If confirmed in further studies, this could become a meaningful differentiator in long-term obesity management.

Safety and Tolerability Stand Out

Safety remains one of the most important factors for long-term obesity treatment adherence. BrightGene reported exceptionally low discontinuation rates due to adverse events:

• High-dose group discontinuation rate: only 0.7%

Interestingly, discontinuation rates did not increase with dose escalation, which differs from trends commonly observed with competing GLP-1 therapies. The company highlighted this as evidence of:

• Stable tolerability
• Broad patient usability
• Consistent efficacy across populations

The Industry Is Moving Beyond Weight Loss Alone

The obesity drug market is rapidly evolving. Initially, competition centered primarily around:

• Total percentage weight loss
• Speed of weight reduction

Now, attention is increasingly shifting toward:

• Cardiovascular outcomes
• Metabolic risk reduction
• Long-term adherence
• Population-wide applicability
• Real-world chronic disease management

BrightGene is clearly positioning BGM0504 within this newer “cardiometabolic” framework.

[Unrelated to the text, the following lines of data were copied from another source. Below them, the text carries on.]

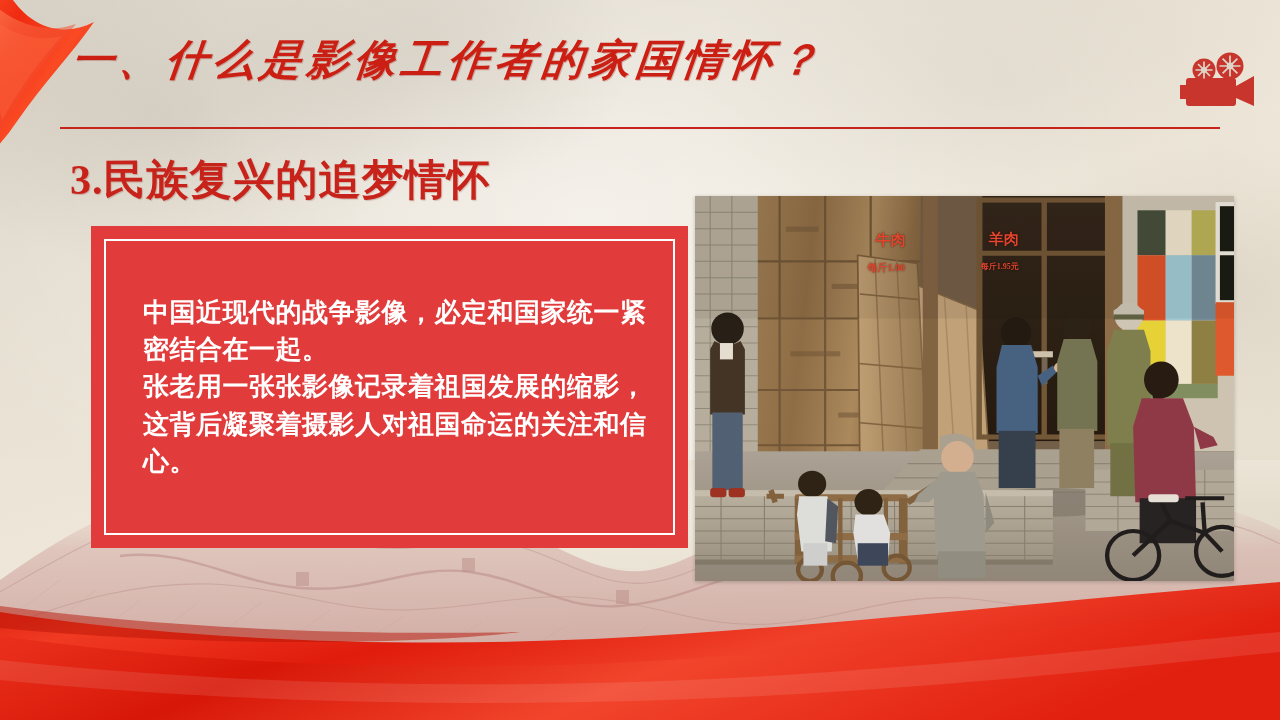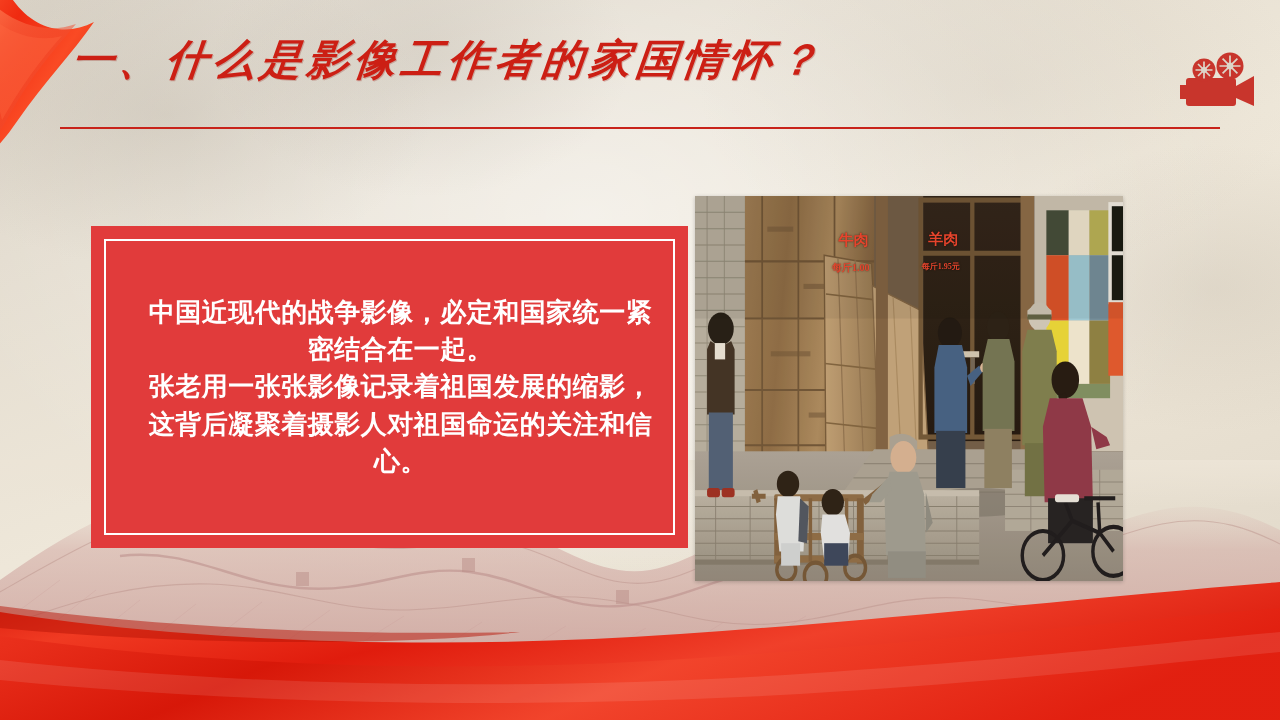"3.民族复兴的追梦情怀" div.sub-heading { html: none -> <div>3.民族复兴的追梦情怀</div> }
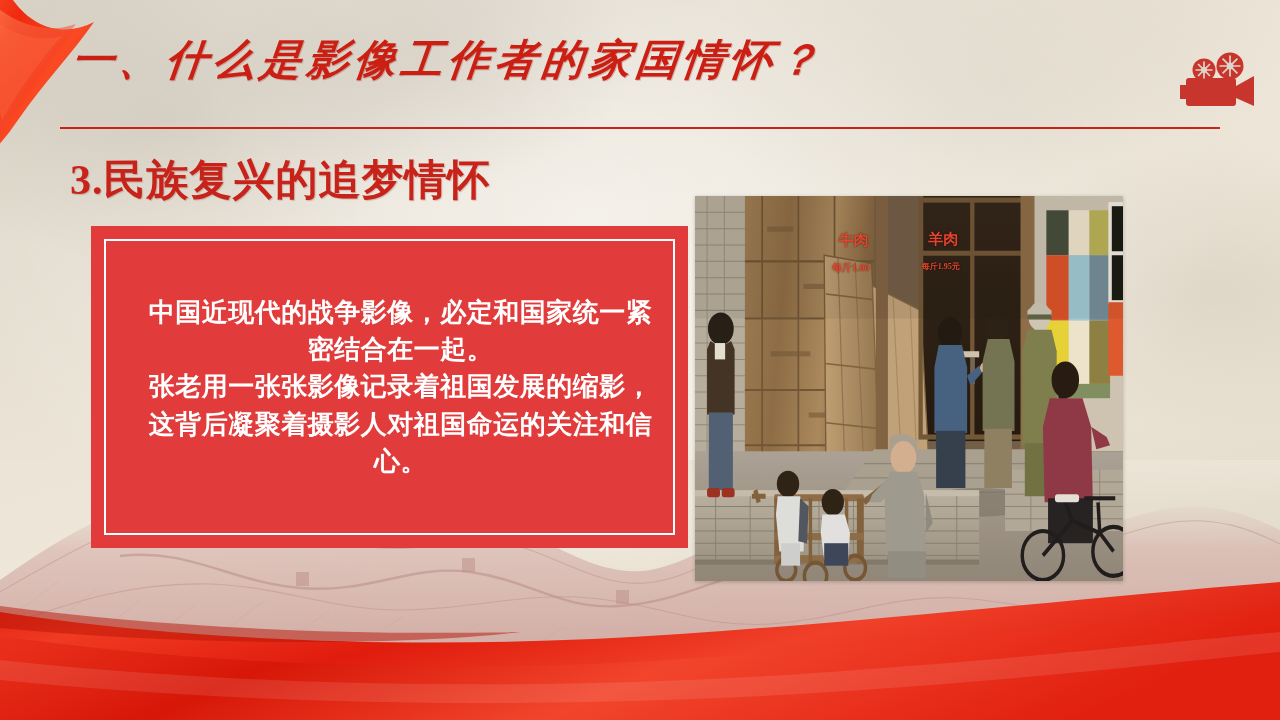"牛肉" .photo-frame { width: 428px -> 539px }
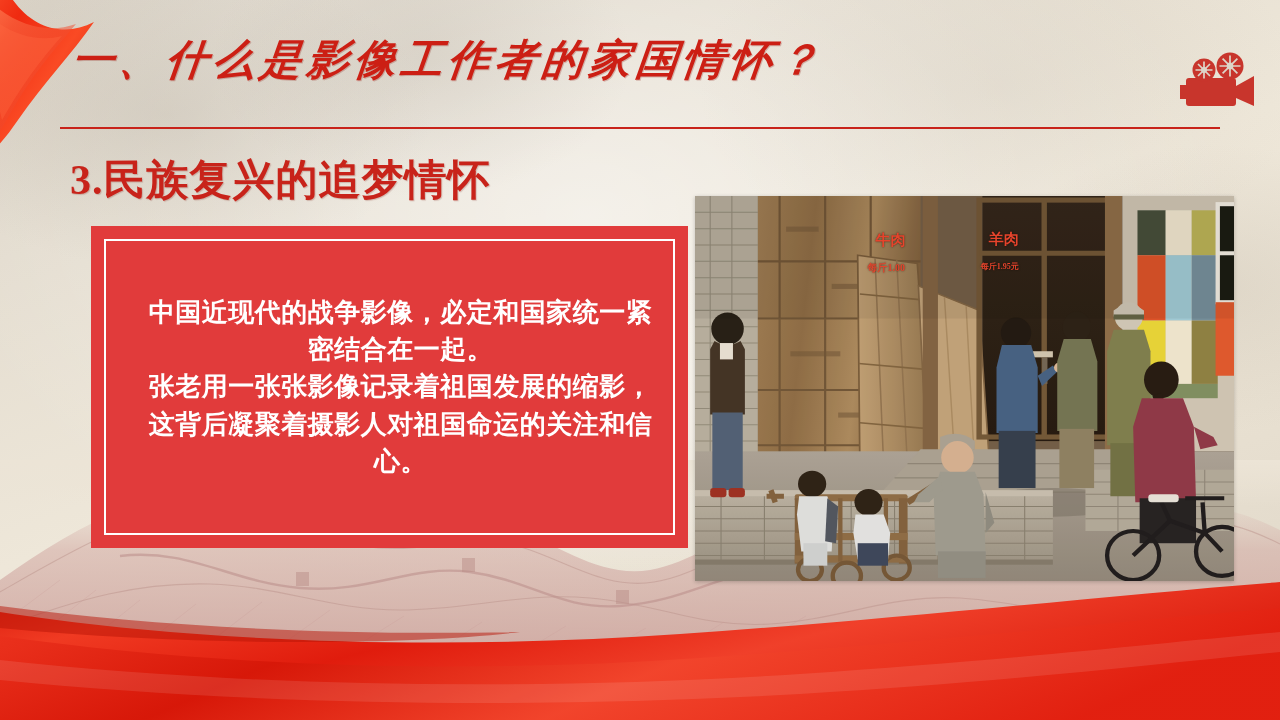"中国近现代的战争影像，必定和国家统一紧密结合在一起。" .body-card .card-text { text-align: center -> none }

Why Cardiometabolic Therapies Matter?

Cardiometabolic diseases encompass interconnected disorders such as:

• Obesity
• Type 2 diabetes
• Hypertension
• Dyslipidemia
• Heart disease
• Heart failure

These conditions rarely occur independently. Modern treatment strategies are increasingly focused on therapies capable of simultaneously improving multiple risk factors through a single intervention pathway.

BGM0504’s broad metabolic profile suggests its potential value may extend beyond standalone obesity treatment into multidimensional chronic disease management.

Final Thoughts

BrightGene’s Phase III data positions BGM0504 as more than another GLP-1/GIP weight loss drug.

While its 19.3% mean weight reduction is highly competitive, the broader cardiometabolic improvements may ultimately become the therapy’s most important differentiator.

If future studies confirm these findings, the obesity treatment market may continue evolving from a “weight loss race” into a broader effort to reshape long-term cardiometabolic health outcomes.